### PROBLEM TO SOLVE:
Keep every word the same. Repeat the records without their images.
━━━
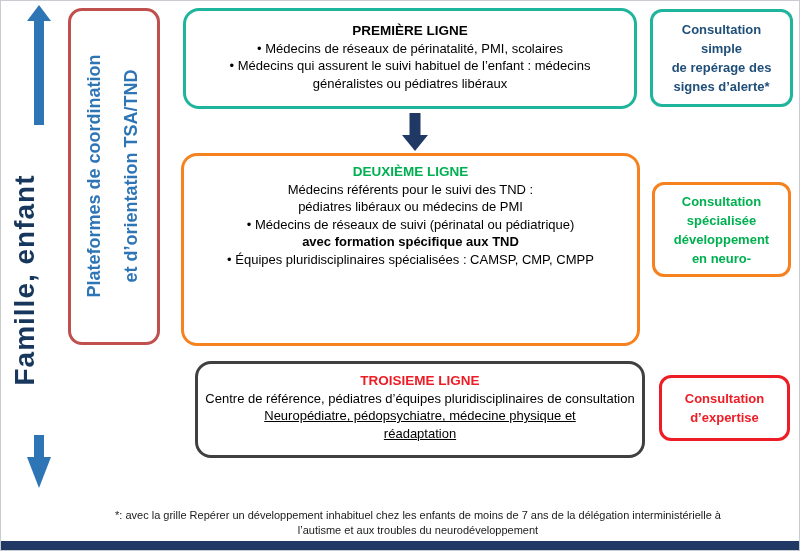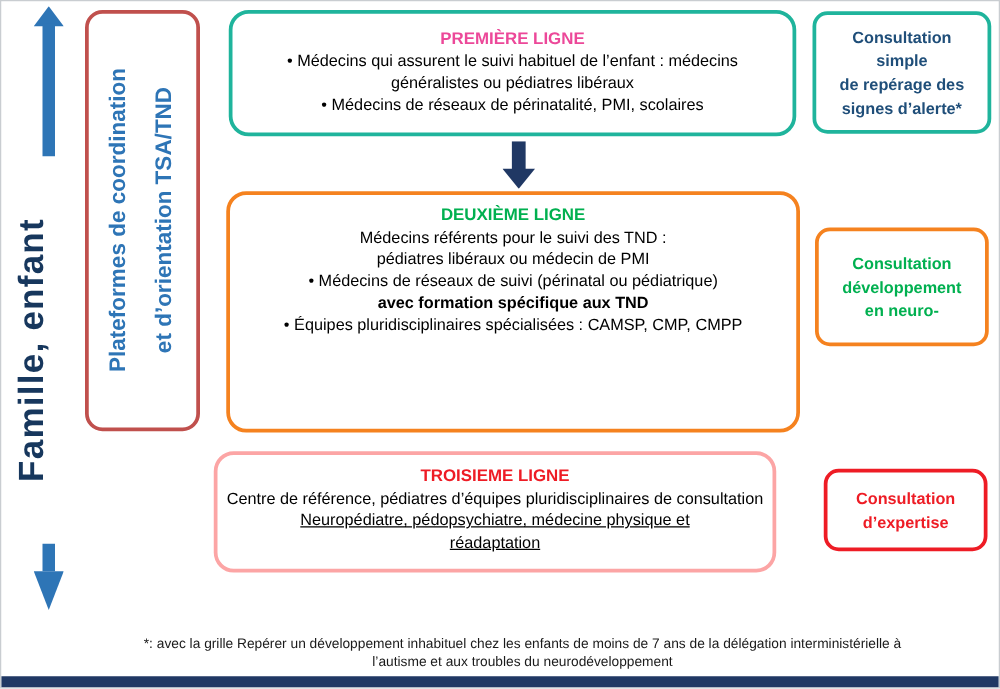"PREMIÈRE LIGNE" .title-navy { color: #ec4899 -> #000000 }
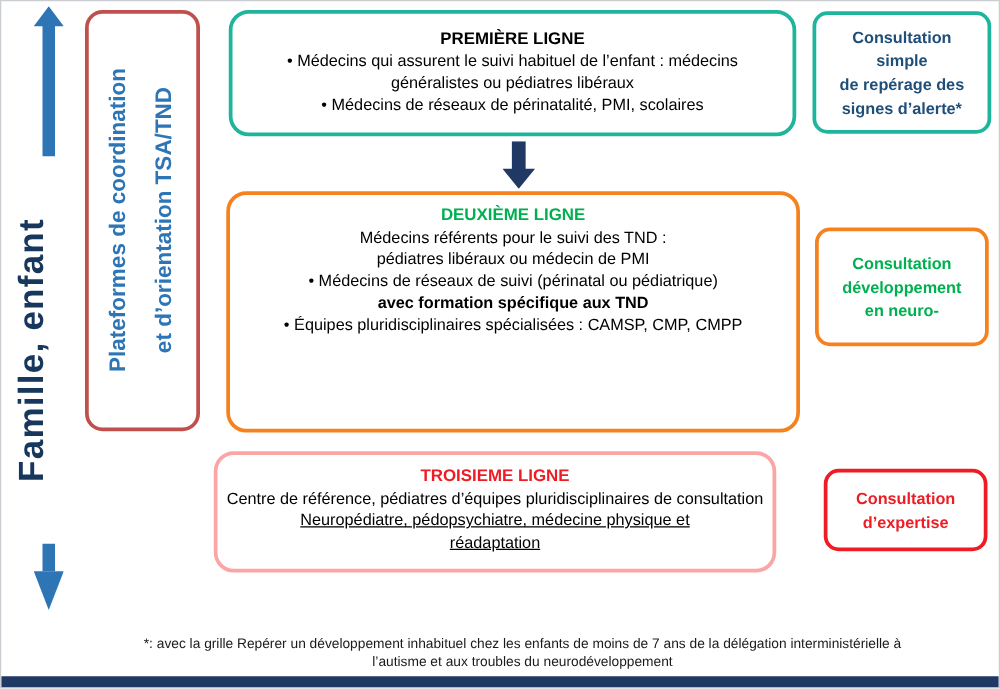"Médecins qui assurent le suivi" div.item { order: before "Médecins de réseaux de périnatalité," -> after "Médecins de réseaux de périnatalité," }
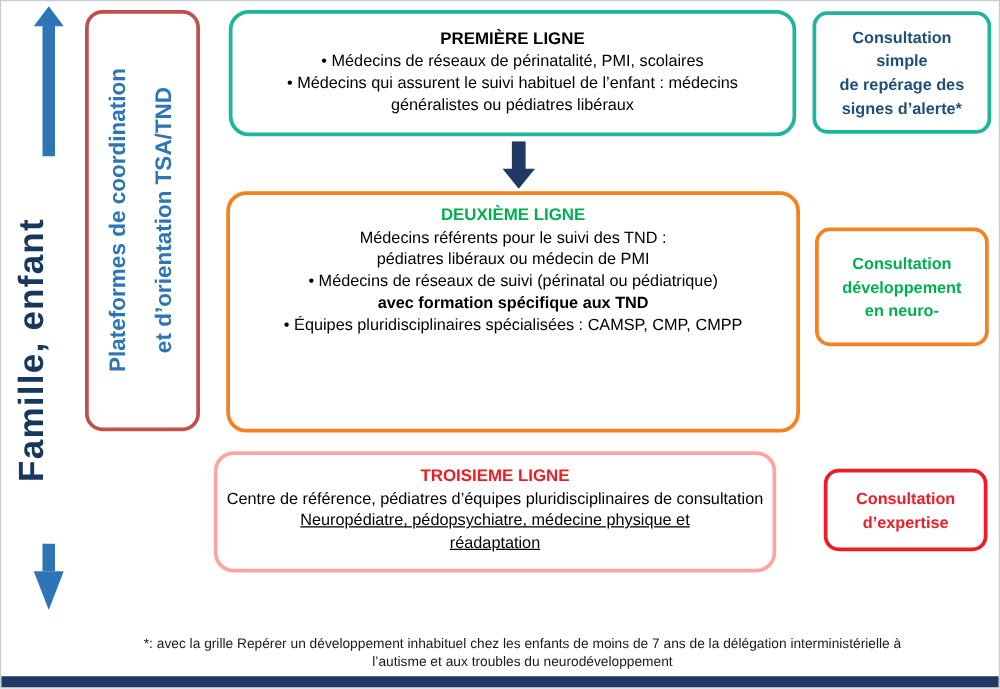"pédiatres libéraux ou médecin de" div.item { text: médecin -> médecins }
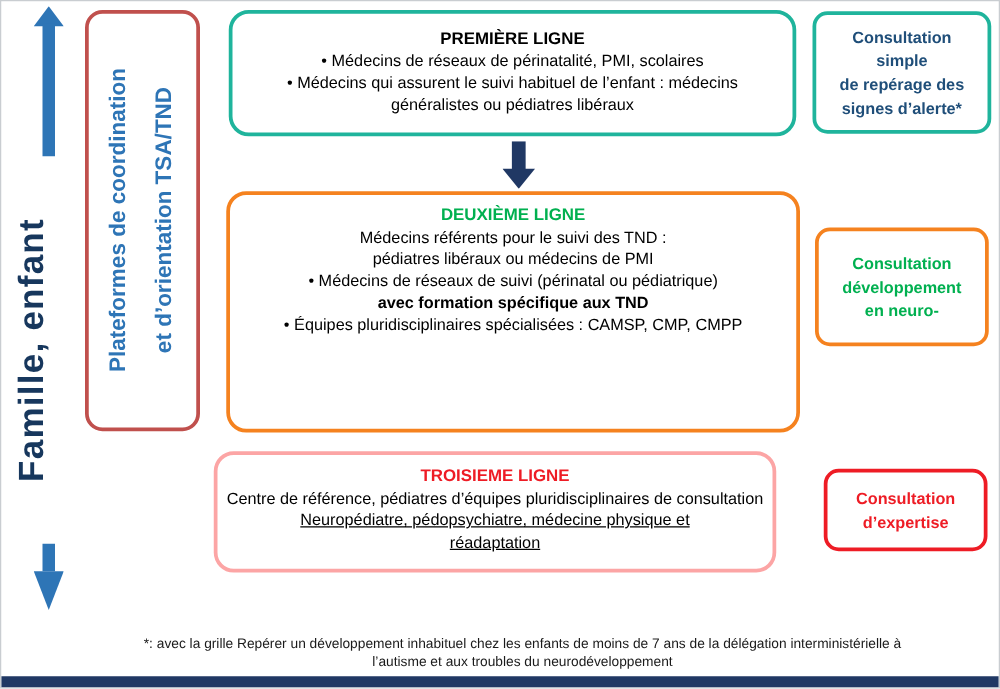"spécialisée" div { html: none -> <div>spécialisée</div> }
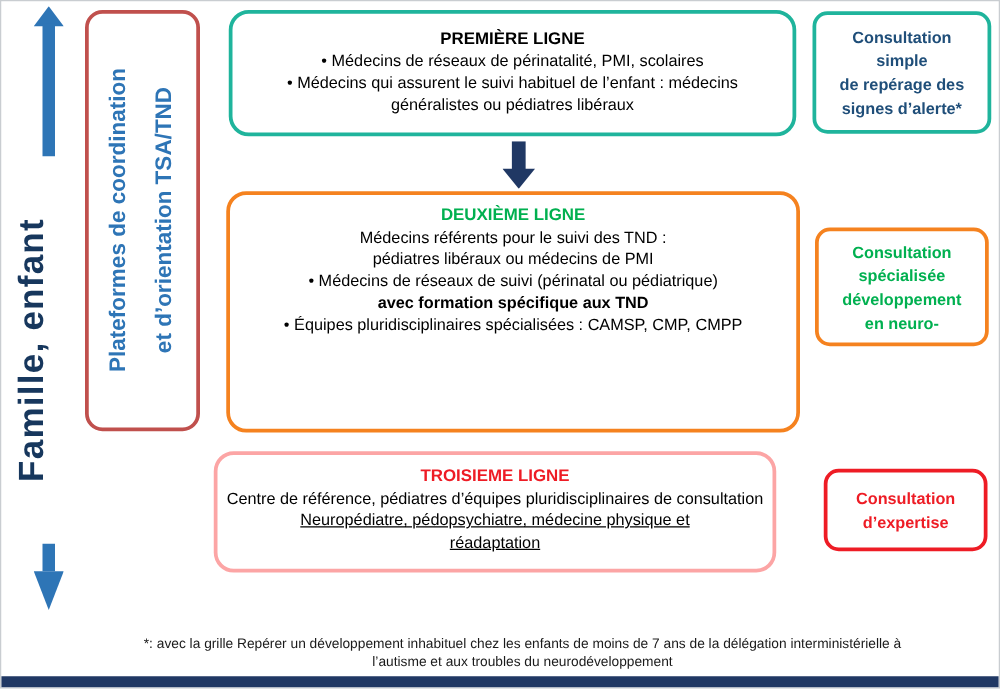"TROISIEME LIGNE" .box-3 { border: 3px solid #fca5a5 -> 3px solid #404040; left: 170px -> 194px }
━━━
### OUTPUT:
"PREMIÈRE LIGNE" .title-navy { color: #ec4899 -> #000000 }
"Médecins qui assurent le suivi" div.item { order: before "Médecins de réseaux de périnatalité," -> after "Médecins de réseaux de périnatalité," }
"pédiatres libéraux ou médecin de" div.item { text: médecin -> médecins }
"spécialisée" div { html: none -> <div>spécialisée</div> }
"TROISIEME LIGNE" .box-3 { border: 3px solid #fca5a5 -> 3px solid #404040; left: 170px -> 194px }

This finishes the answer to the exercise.